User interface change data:
______________________________

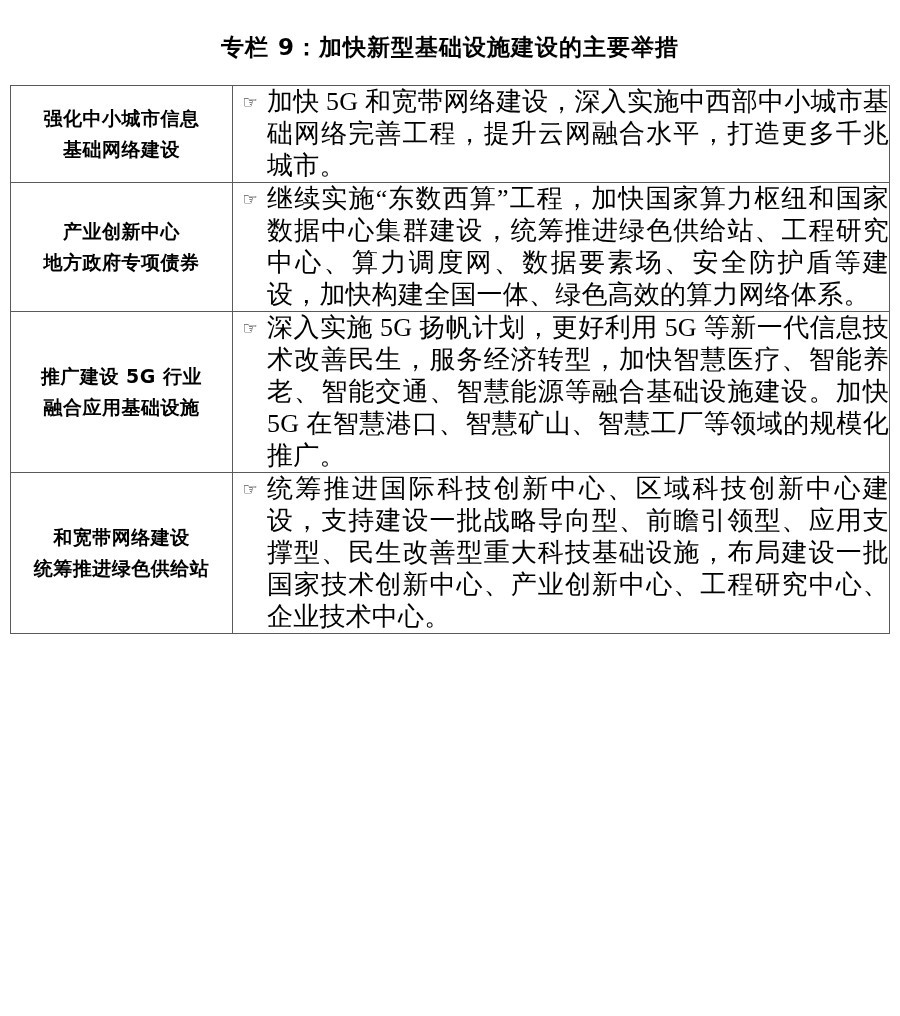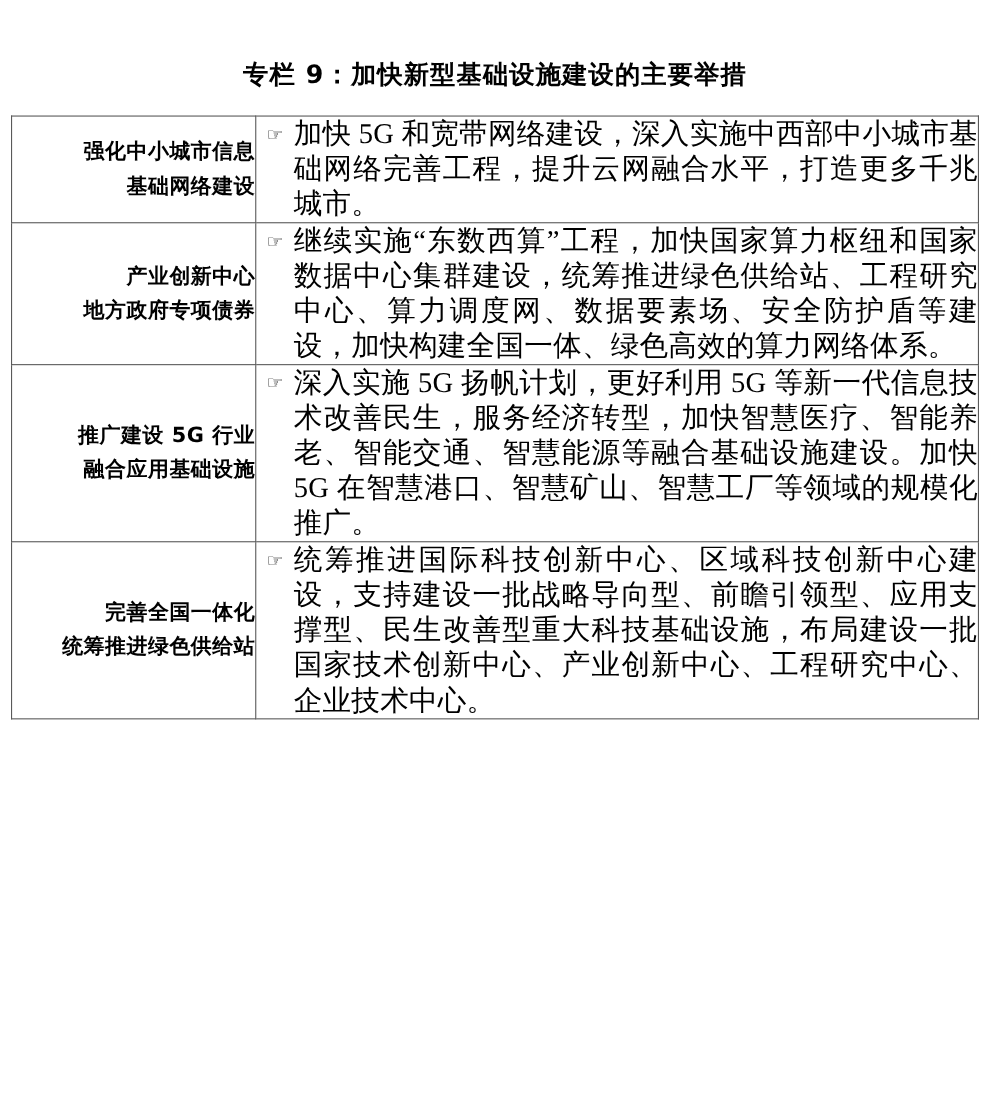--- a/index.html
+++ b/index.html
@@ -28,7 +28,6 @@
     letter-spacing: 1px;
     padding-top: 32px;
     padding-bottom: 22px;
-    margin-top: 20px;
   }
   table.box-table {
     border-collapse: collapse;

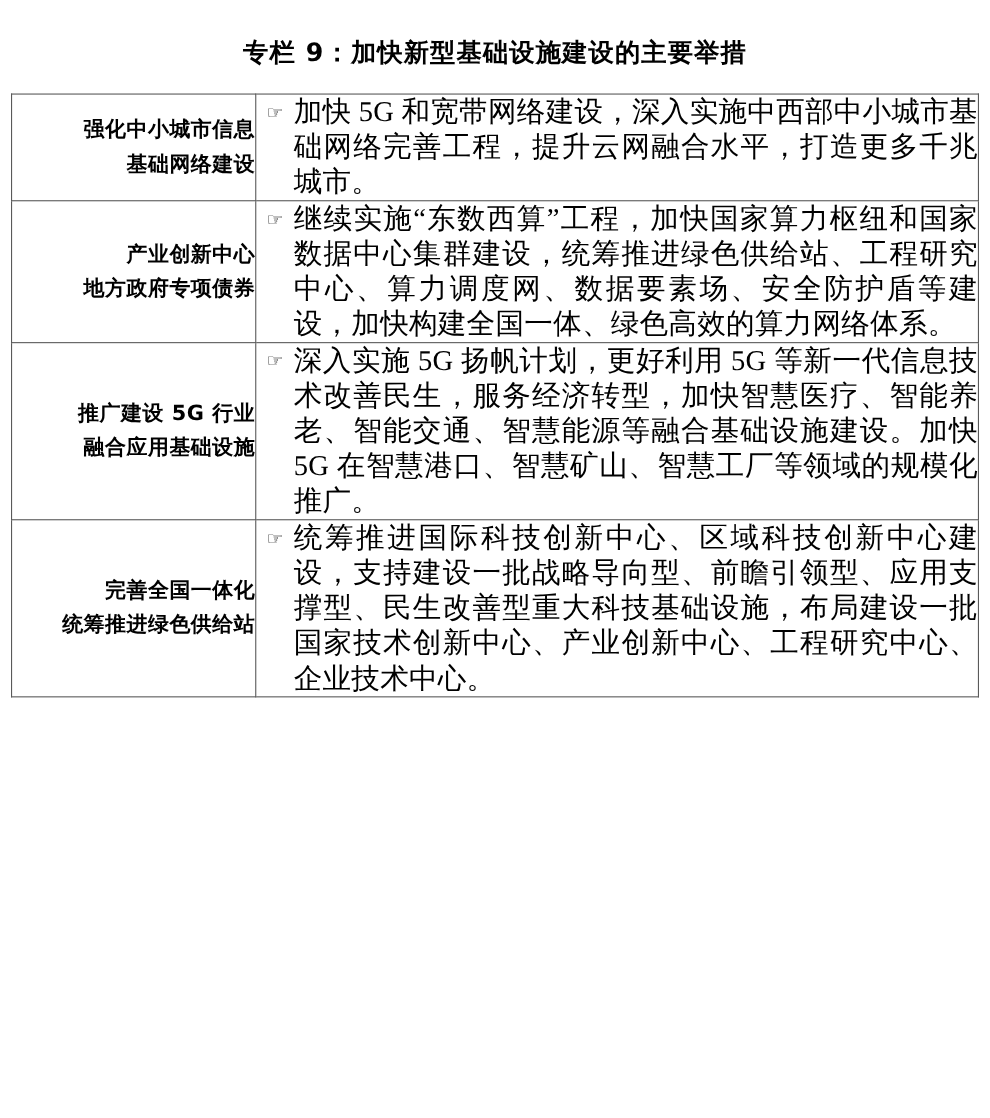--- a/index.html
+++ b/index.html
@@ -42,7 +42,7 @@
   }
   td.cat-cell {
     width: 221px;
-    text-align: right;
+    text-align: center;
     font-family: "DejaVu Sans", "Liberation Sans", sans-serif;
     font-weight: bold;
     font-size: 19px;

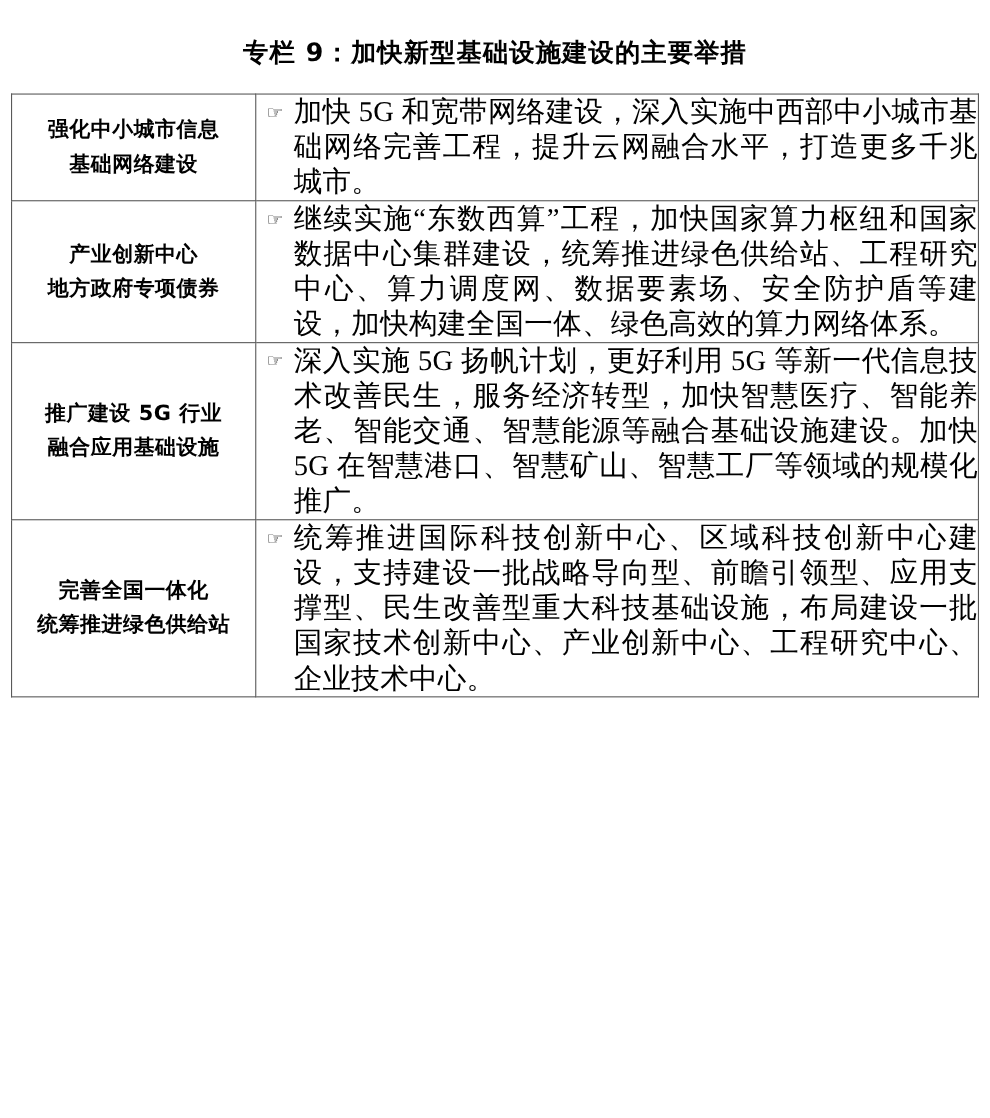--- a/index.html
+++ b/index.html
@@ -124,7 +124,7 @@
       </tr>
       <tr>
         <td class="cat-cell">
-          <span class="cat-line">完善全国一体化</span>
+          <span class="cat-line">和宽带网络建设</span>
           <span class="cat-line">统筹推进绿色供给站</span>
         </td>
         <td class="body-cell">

______________________________

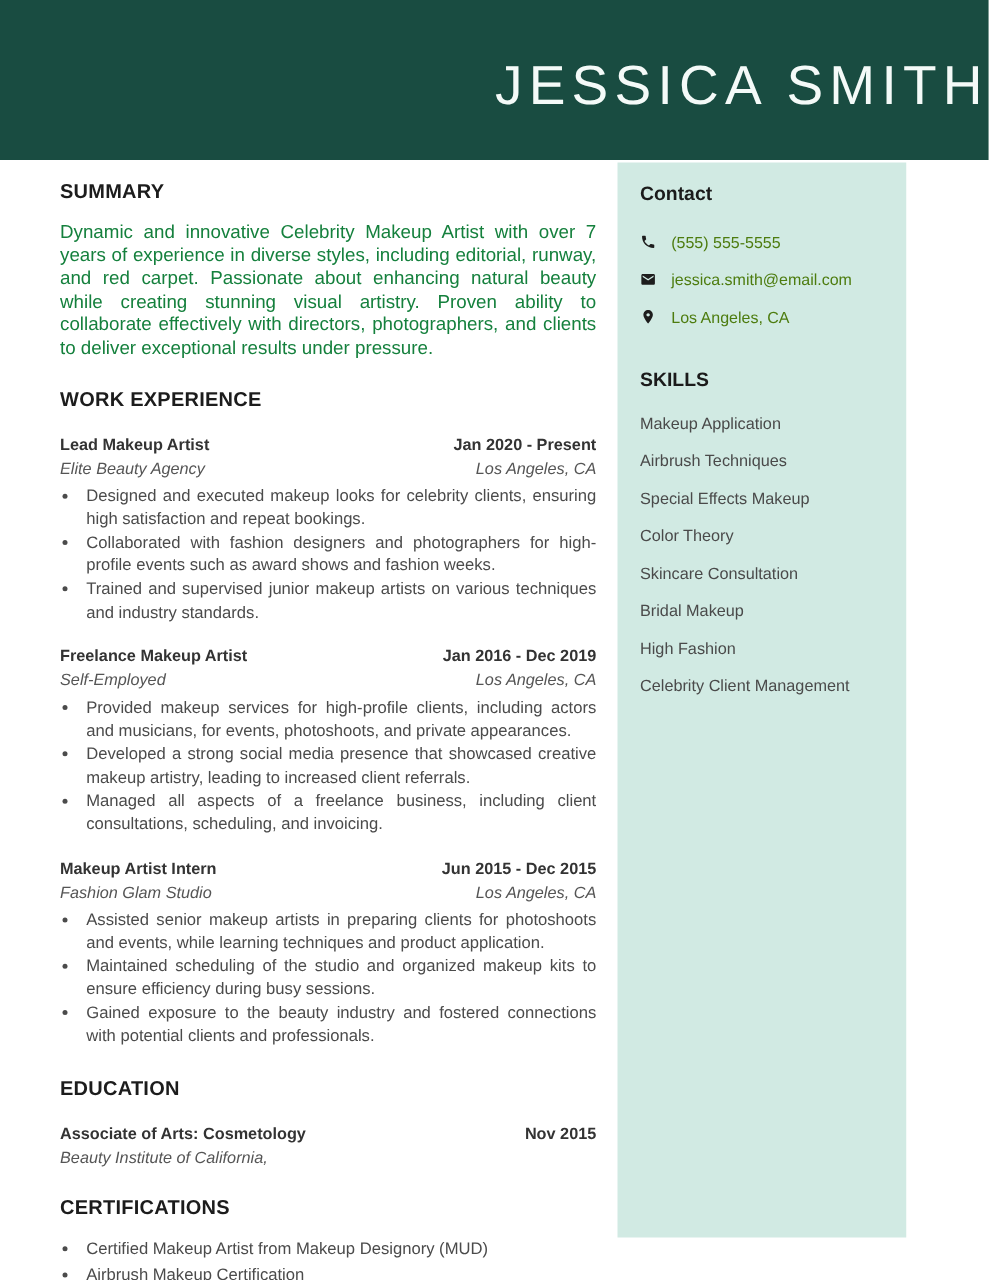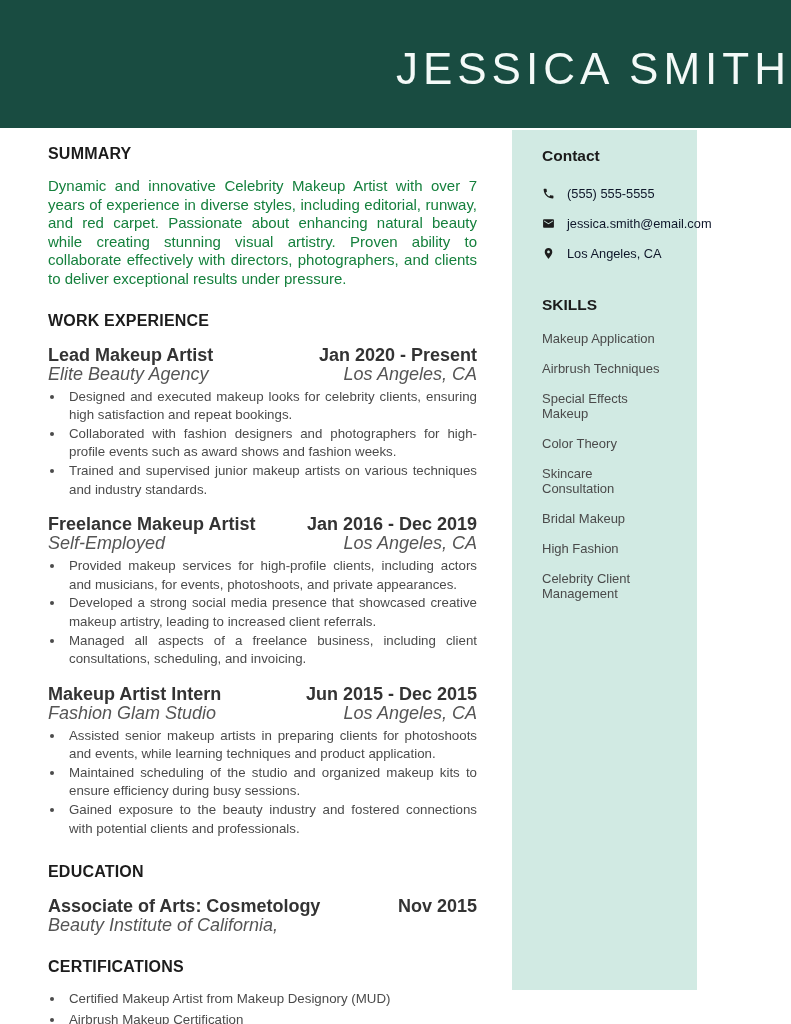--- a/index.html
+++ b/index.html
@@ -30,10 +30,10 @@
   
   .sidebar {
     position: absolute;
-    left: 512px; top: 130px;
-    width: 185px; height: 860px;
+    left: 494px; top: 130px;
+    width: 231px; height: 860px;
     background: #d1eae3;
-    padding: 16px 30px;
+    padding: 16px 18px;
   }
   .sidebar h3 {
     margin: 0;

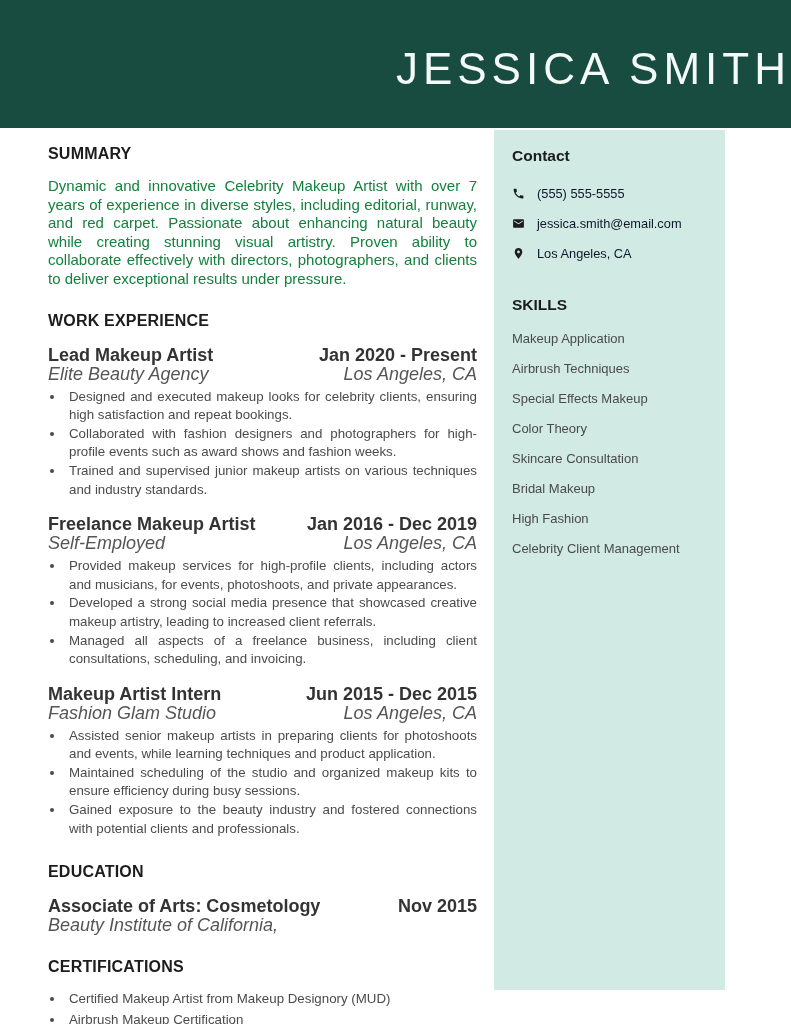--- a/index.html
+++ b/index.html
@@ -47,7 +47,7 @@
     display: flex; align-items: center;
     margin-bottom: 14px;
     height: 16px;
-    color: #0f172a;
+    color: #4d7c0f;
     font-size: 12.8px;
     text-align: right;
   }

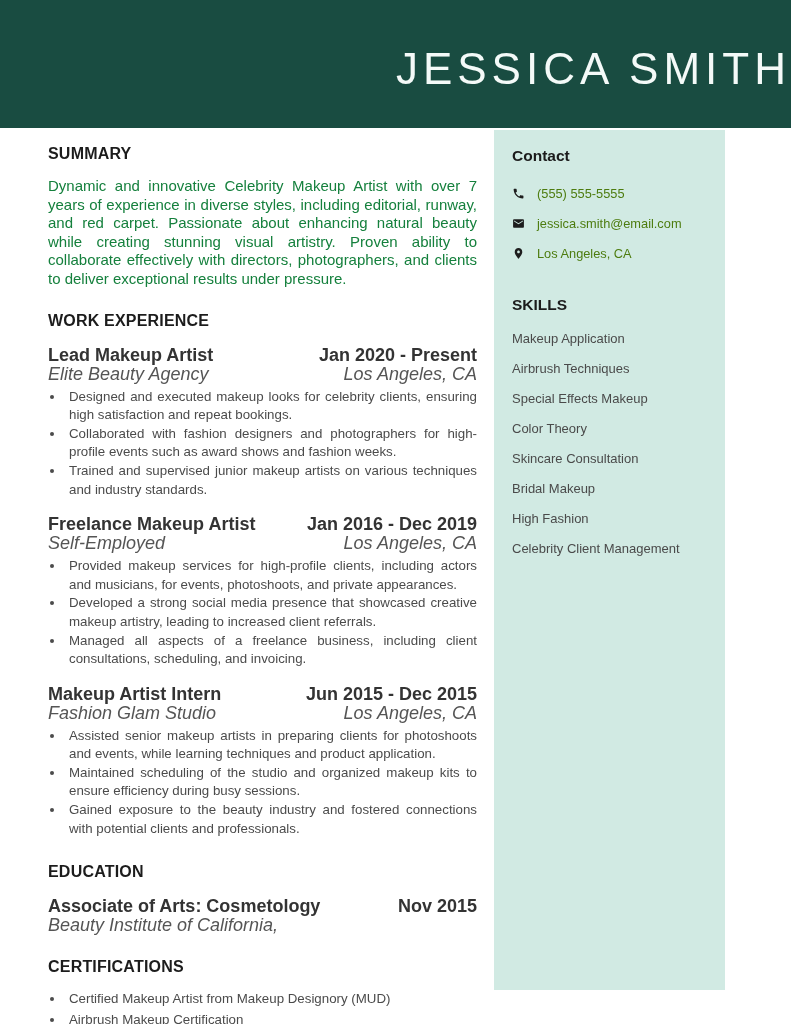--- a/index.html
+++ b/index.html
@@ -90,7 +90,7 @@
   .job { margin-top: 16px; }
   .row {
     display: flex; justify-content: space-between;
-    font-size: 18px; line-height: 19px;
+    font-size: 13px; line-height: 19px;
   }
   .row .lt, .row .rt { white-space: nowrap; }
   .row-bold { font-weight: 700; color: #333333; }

______________________________

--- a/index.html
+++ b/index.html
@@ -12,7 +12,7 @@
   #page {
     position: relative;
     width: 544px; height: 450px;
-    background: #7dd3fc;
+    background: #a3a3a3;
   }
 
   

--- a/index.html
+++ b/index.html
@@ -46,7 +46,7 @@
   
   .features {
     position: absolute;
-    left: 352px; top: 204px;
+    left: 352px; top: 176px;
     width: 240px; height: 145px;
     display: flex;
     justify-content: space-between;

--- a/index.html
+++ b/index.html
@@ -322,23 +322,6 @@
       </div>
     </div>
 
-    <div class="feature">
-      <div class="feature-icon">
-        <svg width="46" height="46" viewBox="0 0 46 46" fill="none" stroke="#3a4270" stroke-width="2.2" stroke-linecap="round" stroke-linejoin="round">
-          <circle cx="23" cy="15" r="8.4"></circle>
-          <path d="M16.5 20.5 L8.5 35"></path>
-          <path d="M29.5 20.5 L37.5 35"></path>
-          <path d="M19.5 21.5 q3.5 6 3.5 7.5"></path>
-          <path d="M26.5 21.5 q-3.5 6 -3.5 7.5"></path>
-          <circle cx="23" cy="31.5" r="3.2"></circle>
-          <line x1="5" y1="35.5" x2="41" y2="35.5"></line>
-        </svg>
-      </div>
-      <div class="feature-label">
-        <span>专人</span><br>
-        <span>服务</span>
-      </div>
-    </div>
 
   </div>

______________________________

» **EXERCISE BRIEF**
Count the lines in the preceding entries that contain the string "center", and state only the resulting number.

» **EXERCISE RESPONSE**
2